11 Tips for Sharing URLs in Your Podcast
Description
There comes a point in every podcast when it's necessary to say a URL. If for nothing else, at least your podcast's own home on the Internet. (And you should have a domain for your podcast!)
Beyond your podcast website, you might also want to share affiliate links, resources, episode notes, past episodes, sponsors, and more.
Here are 11 tips for how to share URLs effectively in your podcast.
(As an affiliate, I earn from qualifying purchases through some of these following links. But I recommend things I truly believe in, regardless of earnings.)
1. Speak as few URLs as possible (per episode)

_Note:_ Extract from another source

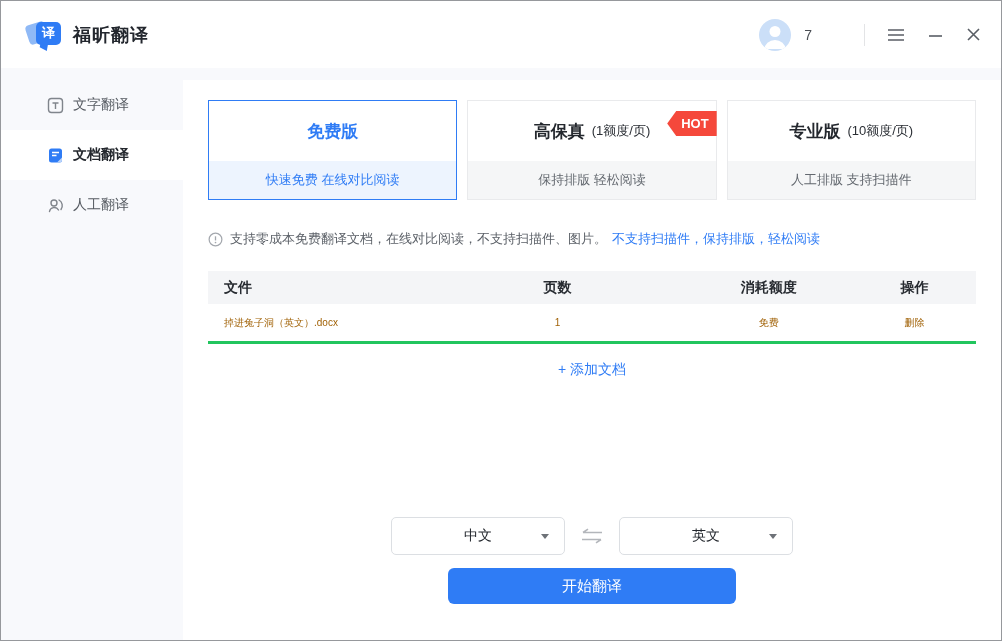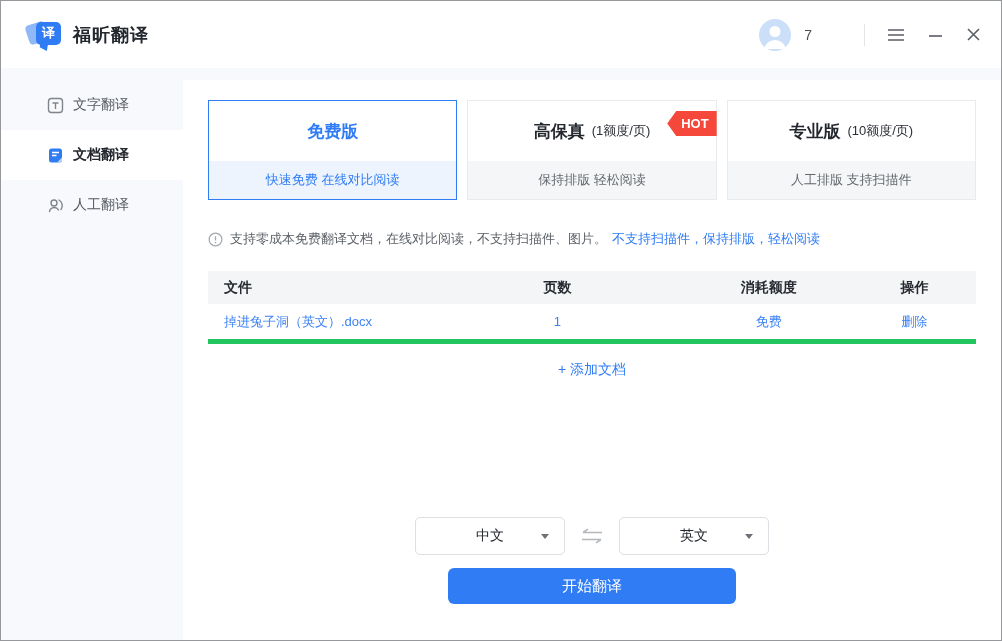"掉进兔子洞（英文）.docx" .t-row { border-bottom: 5px solid #22c55e -> 3px solid #22c55e; color: #3b82f6 -> #a16207; font-size: 13px -> 10px }
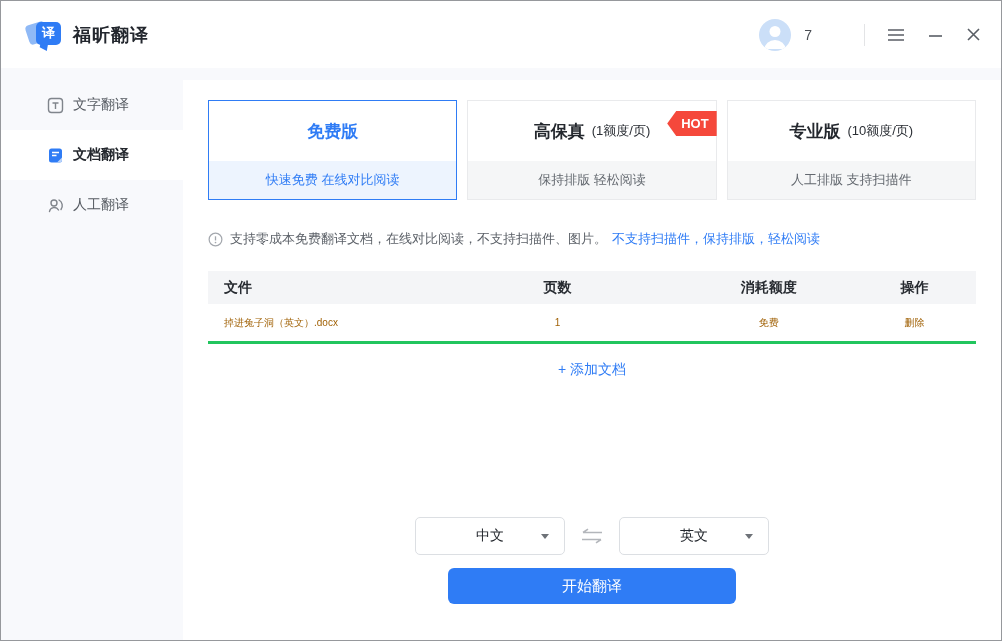"中文" .lang-select { width: 150px -> 174px }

Every URL is essentially a call to action. That could be where to follow you on social networks, the episode's webpage, your support page, where to send feedback, and much more.
And calls to action are most effective when there are very few of them, but they are reinforced multiple times. This is why you'll hear most ads give the call to action (like visiting a website) at least 3 times.
That's a good practice for your podcast, too. But with all the URLs you might want to share, you'll start overwhelming your audience and making each URL less memorable.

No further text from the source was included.